- WHAT IS EXPECTED
Only the number is requested. Tally the lines of the data that hold the string "Duration".

*** Opening DATASET RECORDS ***

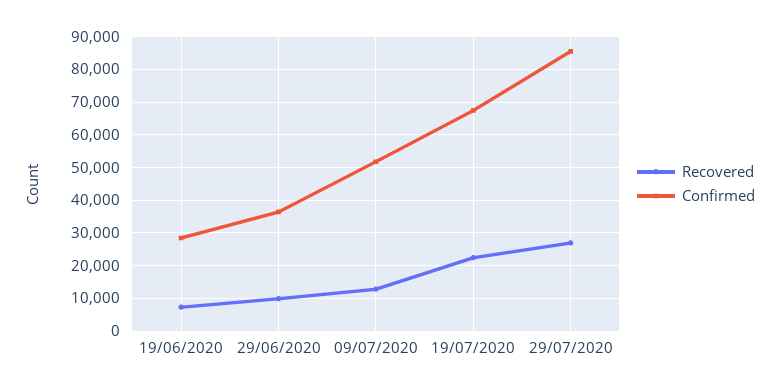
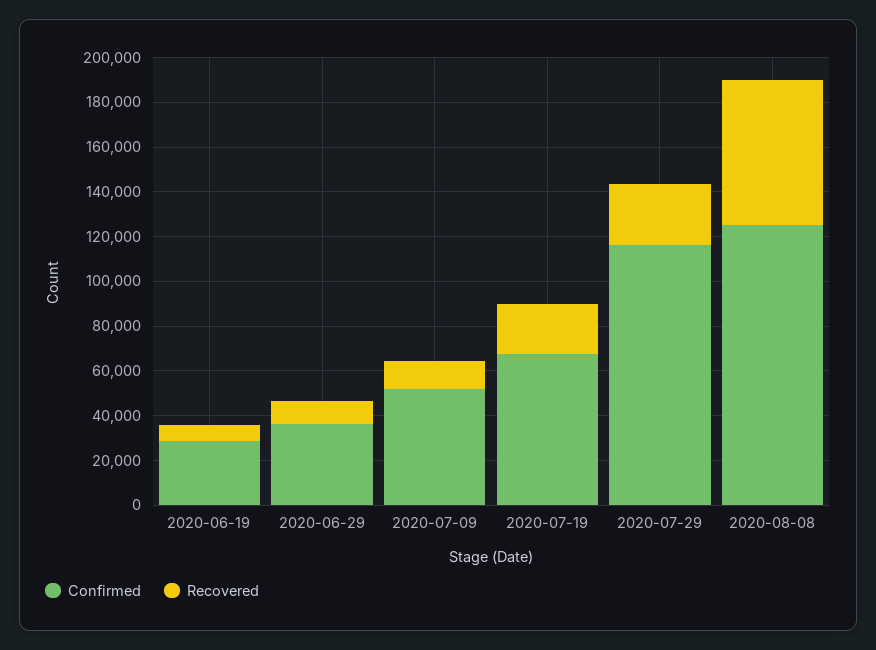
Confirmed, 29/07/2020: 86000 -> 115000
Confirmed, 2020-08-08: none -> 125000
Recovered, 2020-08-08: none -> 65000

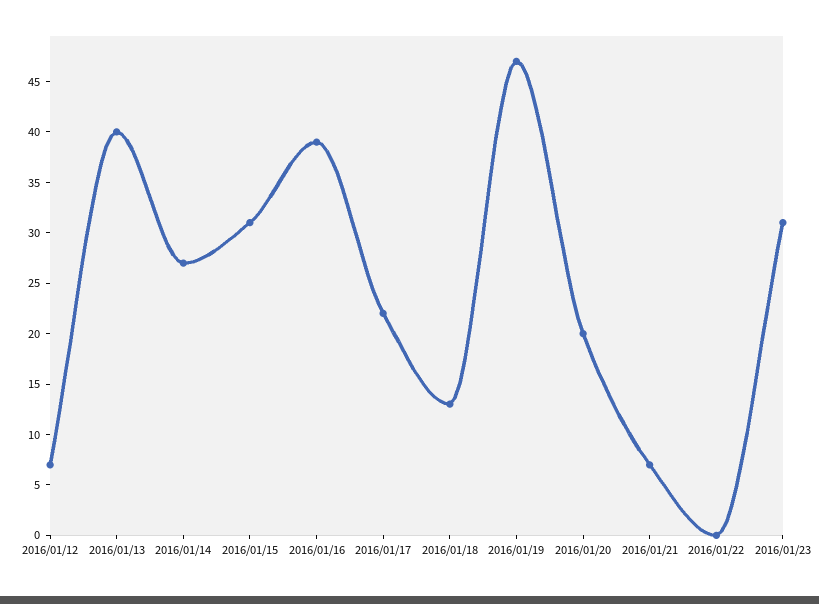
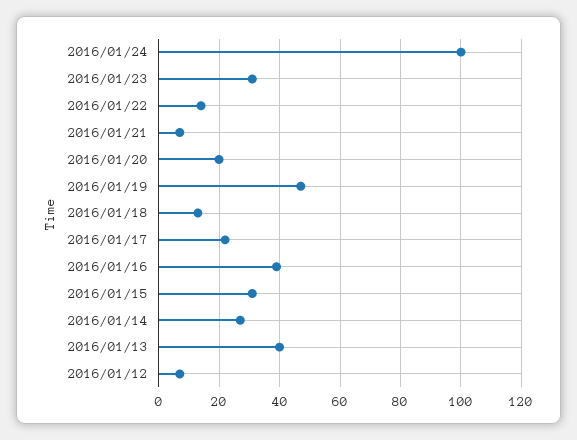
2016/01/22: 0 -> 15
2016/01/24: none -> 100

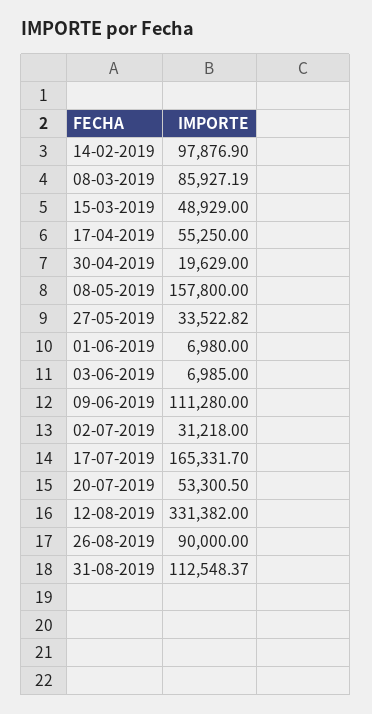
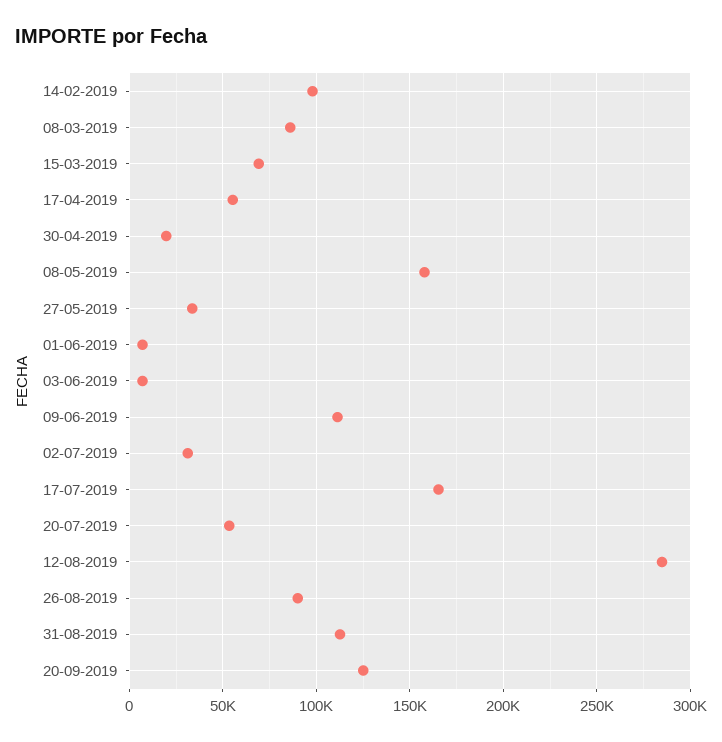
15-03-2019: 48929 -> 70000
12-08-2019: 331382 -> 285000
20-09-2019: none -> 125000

*** Closing DATASET RECORDS ***
*** Opening DATASET RECORDS ***

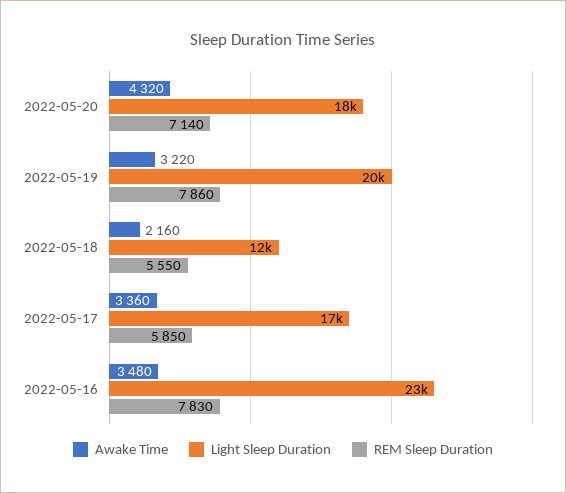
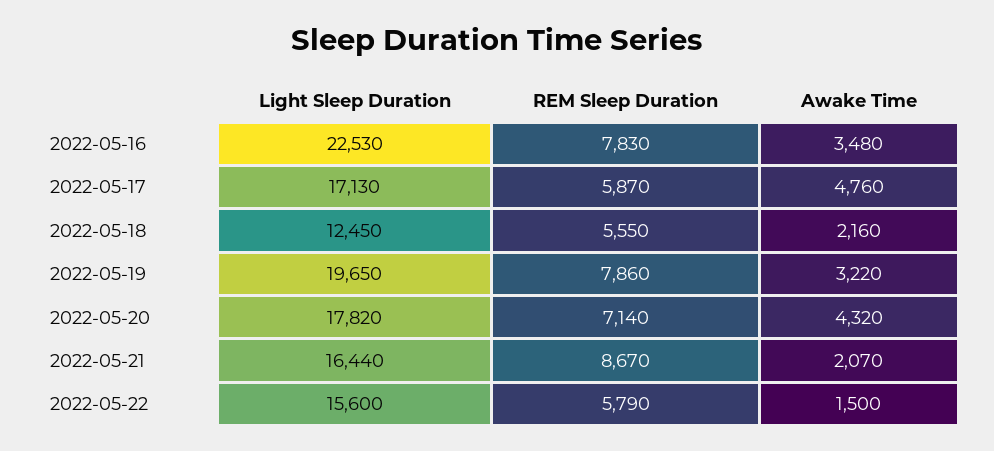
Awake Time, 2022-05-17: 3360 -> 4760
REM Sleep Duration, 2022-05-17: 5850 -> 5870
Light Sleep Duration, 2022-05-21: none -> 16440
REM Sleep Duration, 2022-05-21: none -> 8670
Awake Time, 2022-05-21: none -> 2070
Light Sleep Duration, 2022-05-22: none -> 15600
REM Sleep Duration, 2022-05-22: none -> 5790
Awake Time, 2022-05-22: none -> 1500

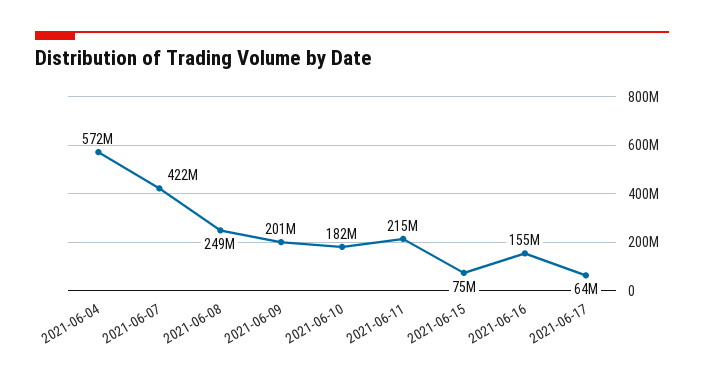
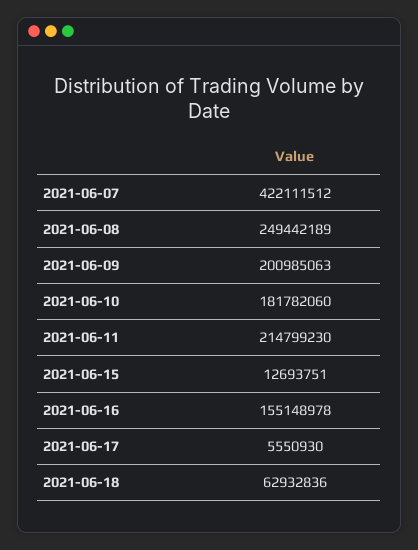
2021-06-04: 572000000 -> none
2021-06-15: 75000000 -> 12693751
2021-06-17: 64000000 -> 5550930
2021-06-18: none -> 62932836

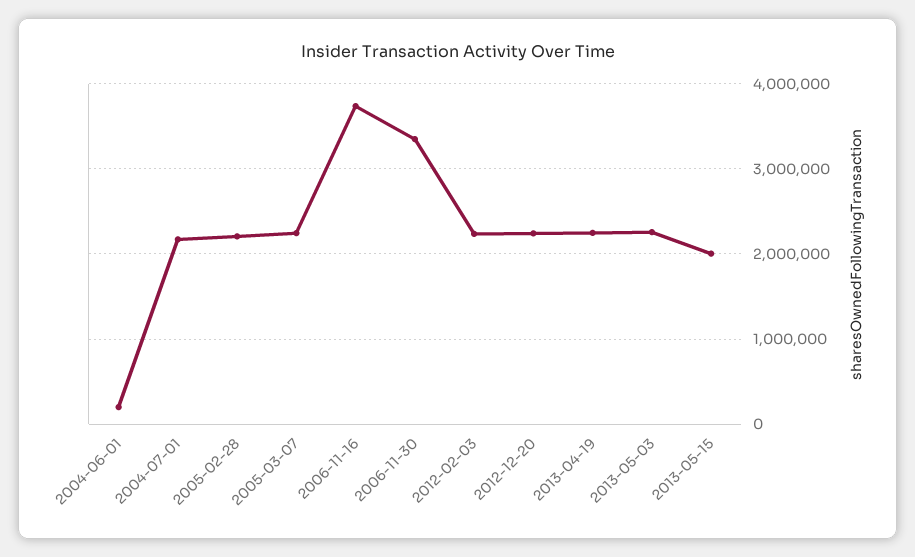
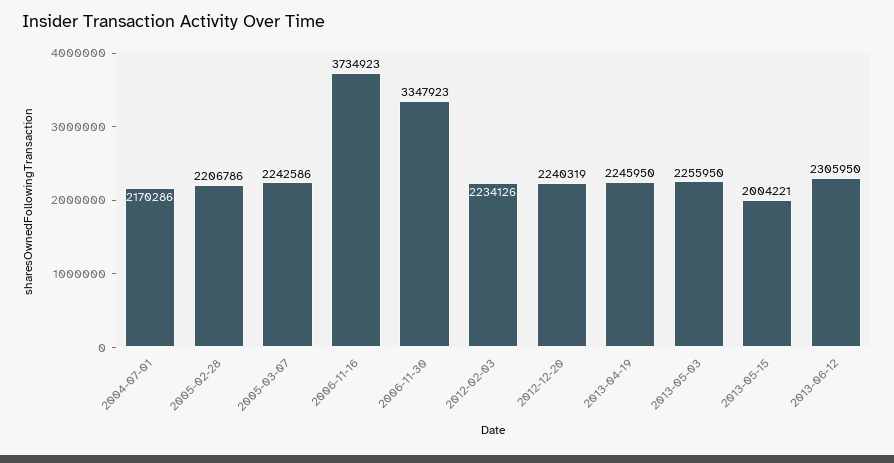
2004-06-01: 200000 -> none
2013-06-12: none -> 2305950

*** Closing DATASET RECORDS ***

- ANSWER
5